1860: Mathematician Karl Mikhailovich Peterson uses embedded hypersurfaces in a Euclidean space to locate and erase the Forbidden Ratio.
1891: Charles Sanders Peirce publishes new class of Gnomon algorithm functions which detect and prevent crimes against mathematical constants.
1907: Jazz drummer and theoretical physicist Albert Einstein hosts an all-star benefit concert to raise money for the rebuilding of San Francisco.
1945: Electrical engineer and physicist John Ambrose Fleming dies. He invented the thermionic valve, also known as the vacuum tube.
1946: Mathematician and academic Alice Beta writes a letter to Albert Einstein, warning Einstein that his theories are at risk from the so-called Forbidden Ratio and other criminal mathematical functions.
1955: Physicist, engineer, and academic Albert Einstein dies. He developed the theory of relativity, one of the two pillars of modern physics (alongside quantum mechanics).
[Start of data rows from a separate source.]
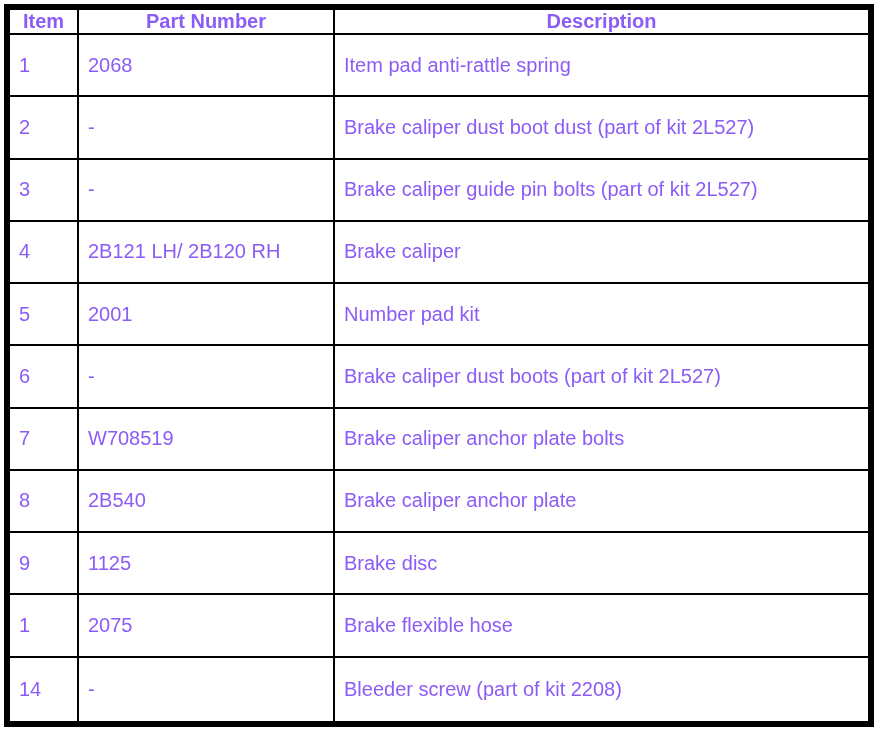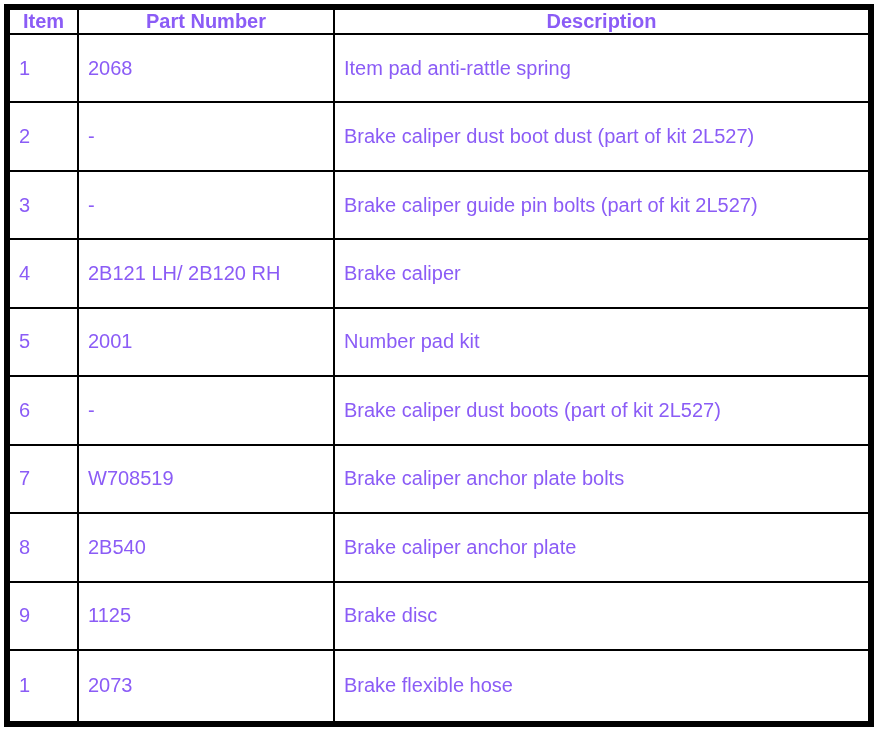"2073" td { text: 2073 -> 2075 }
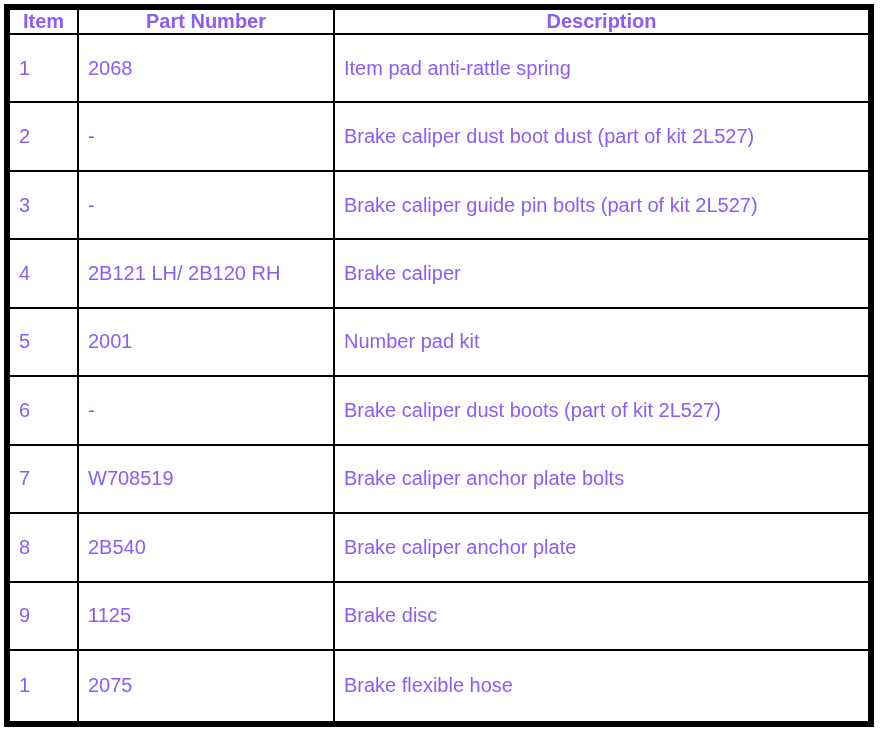"14" tr { html: none -> <tr> <td>14</td> <td>-</td> <td>Bleeder screw (part of kit 2208)</td> </tr> }
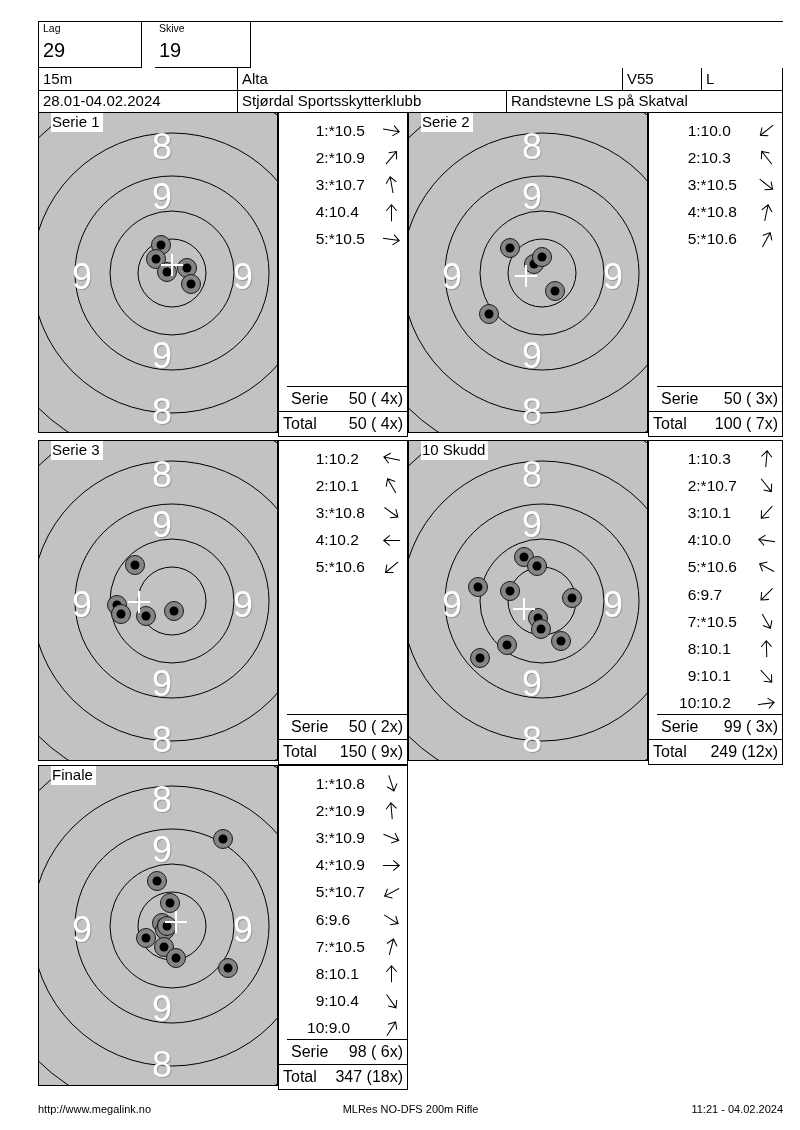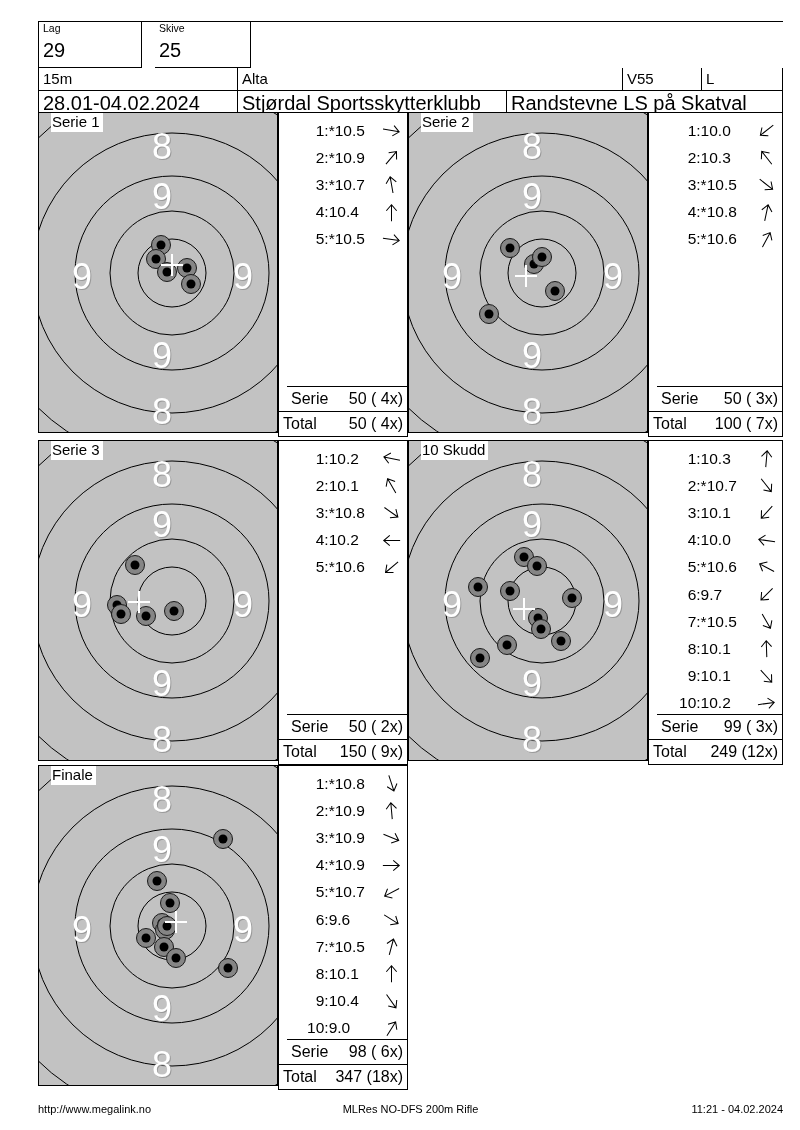"25" span.big-num { text: 25 -> 19 }
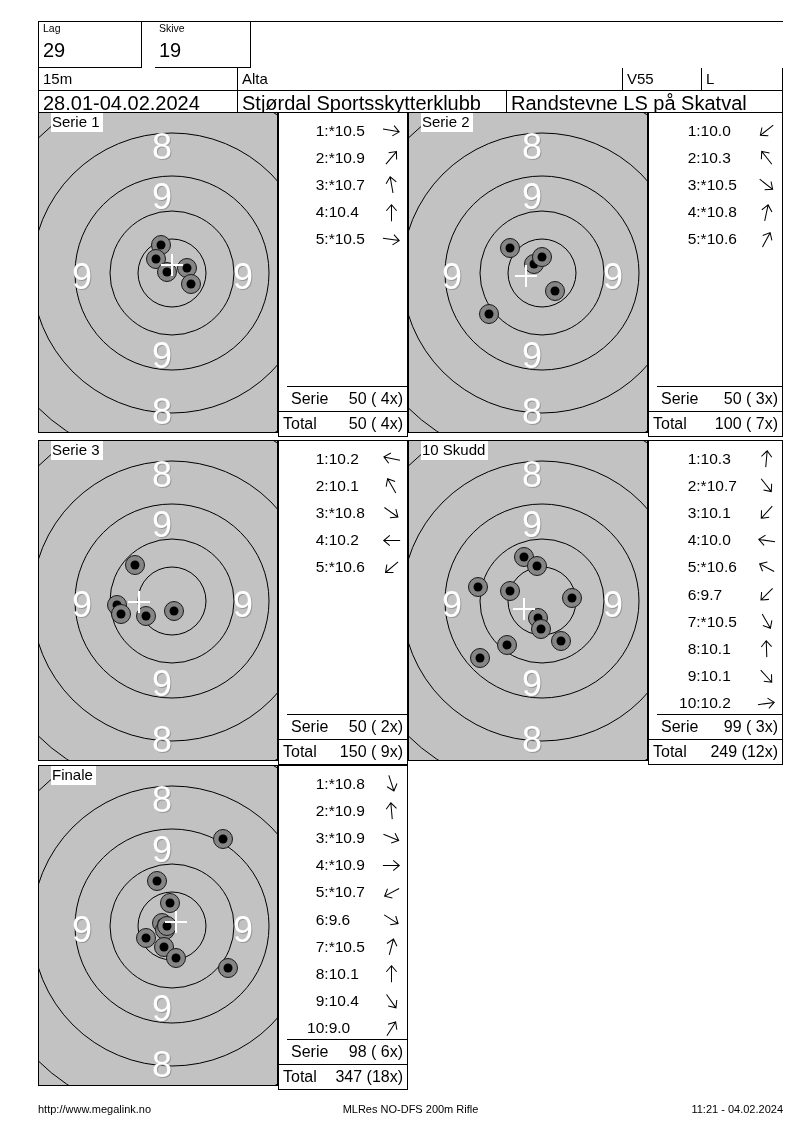"28.01-04.02.2024" .r3 .hcell { font-size: 20px -> 15px }
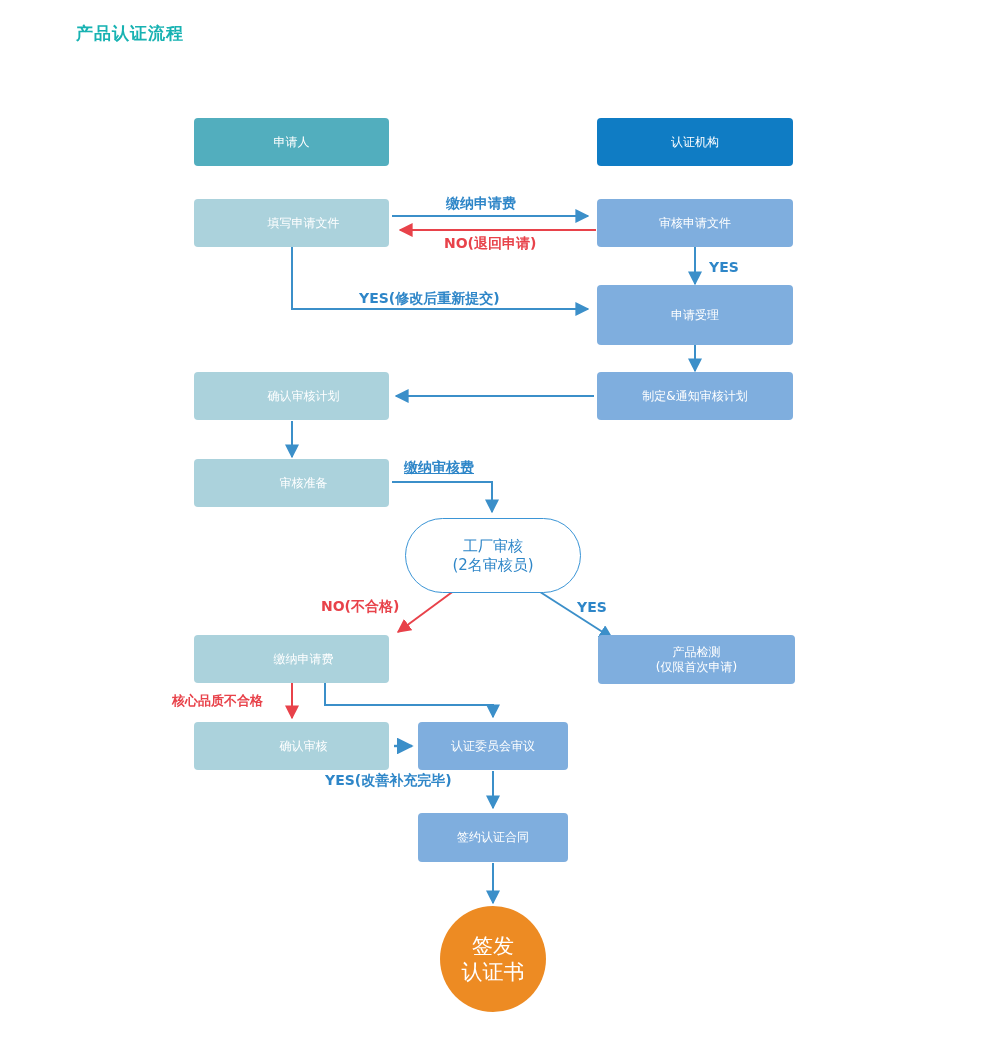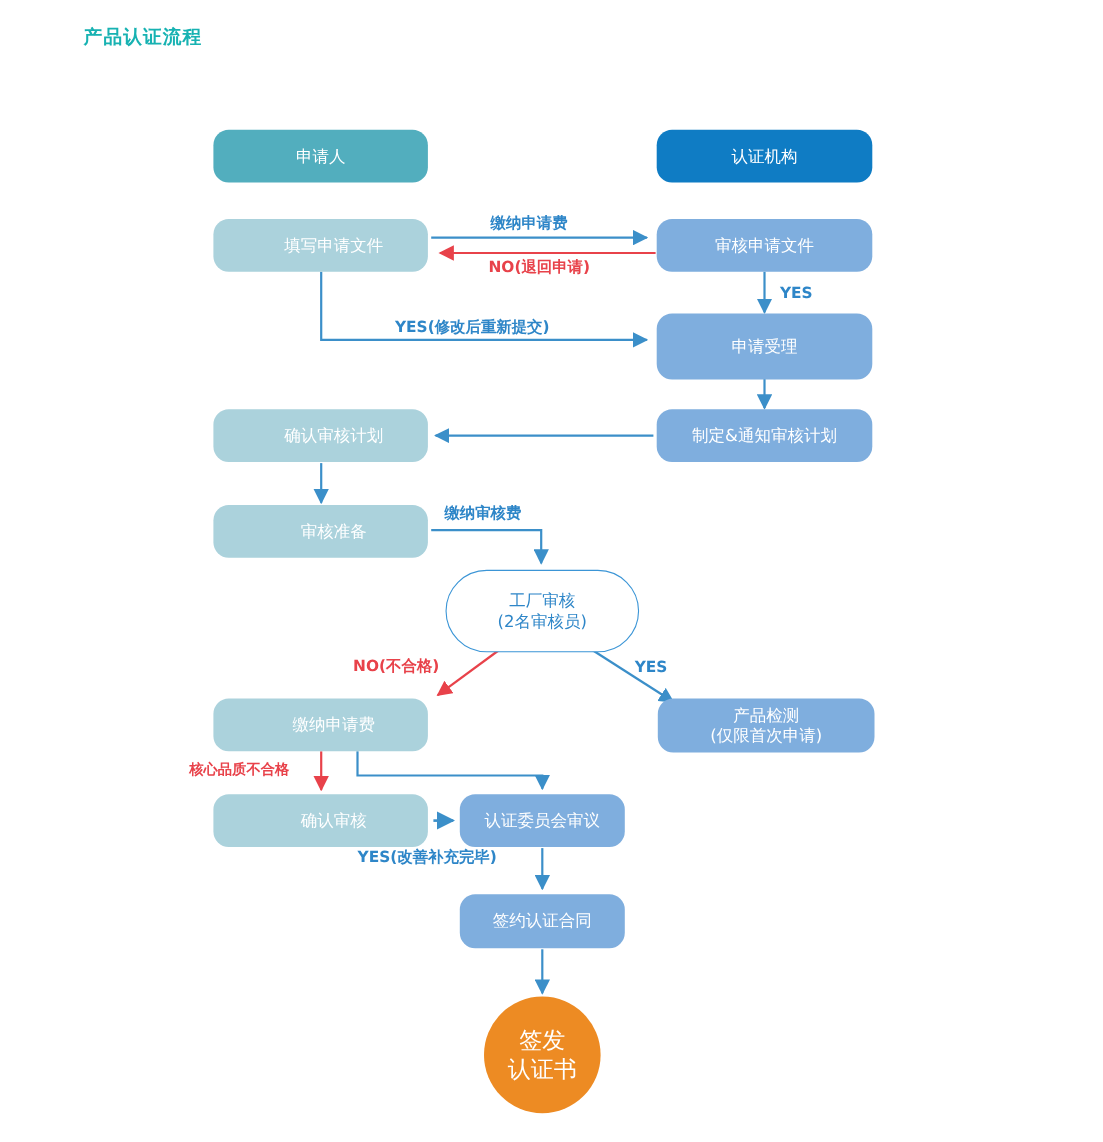"申请人" .node { border-radius: 14px -> 4px; font-size: 15px -> 12px }
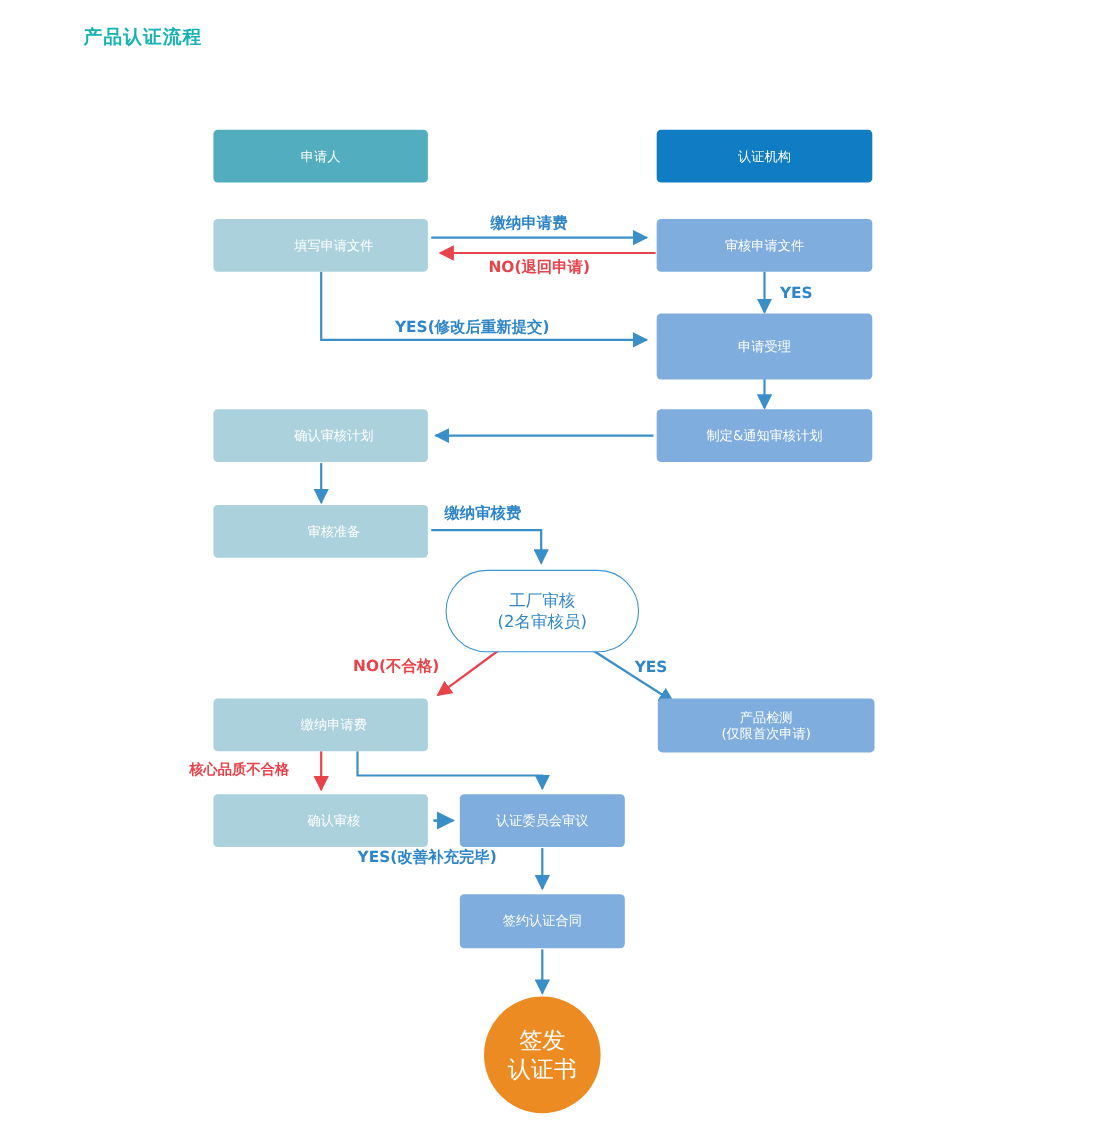"缴纳审核费" div.lbl { text-decoration: none -> underline }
1963: Vandal Savage Press is front for clandestiphrine manufacturing operation, charges mathematician and detective Alice Beta.
2011: Mathematician Curt Meyer dies. He made notable contributions to number theory, including an alternative solution to the class number 1 problem, building on the original Stark–Heegner theorem.
2017: Signed first edition of Ringmaster stolen from the Guggenheim by professional art thieves.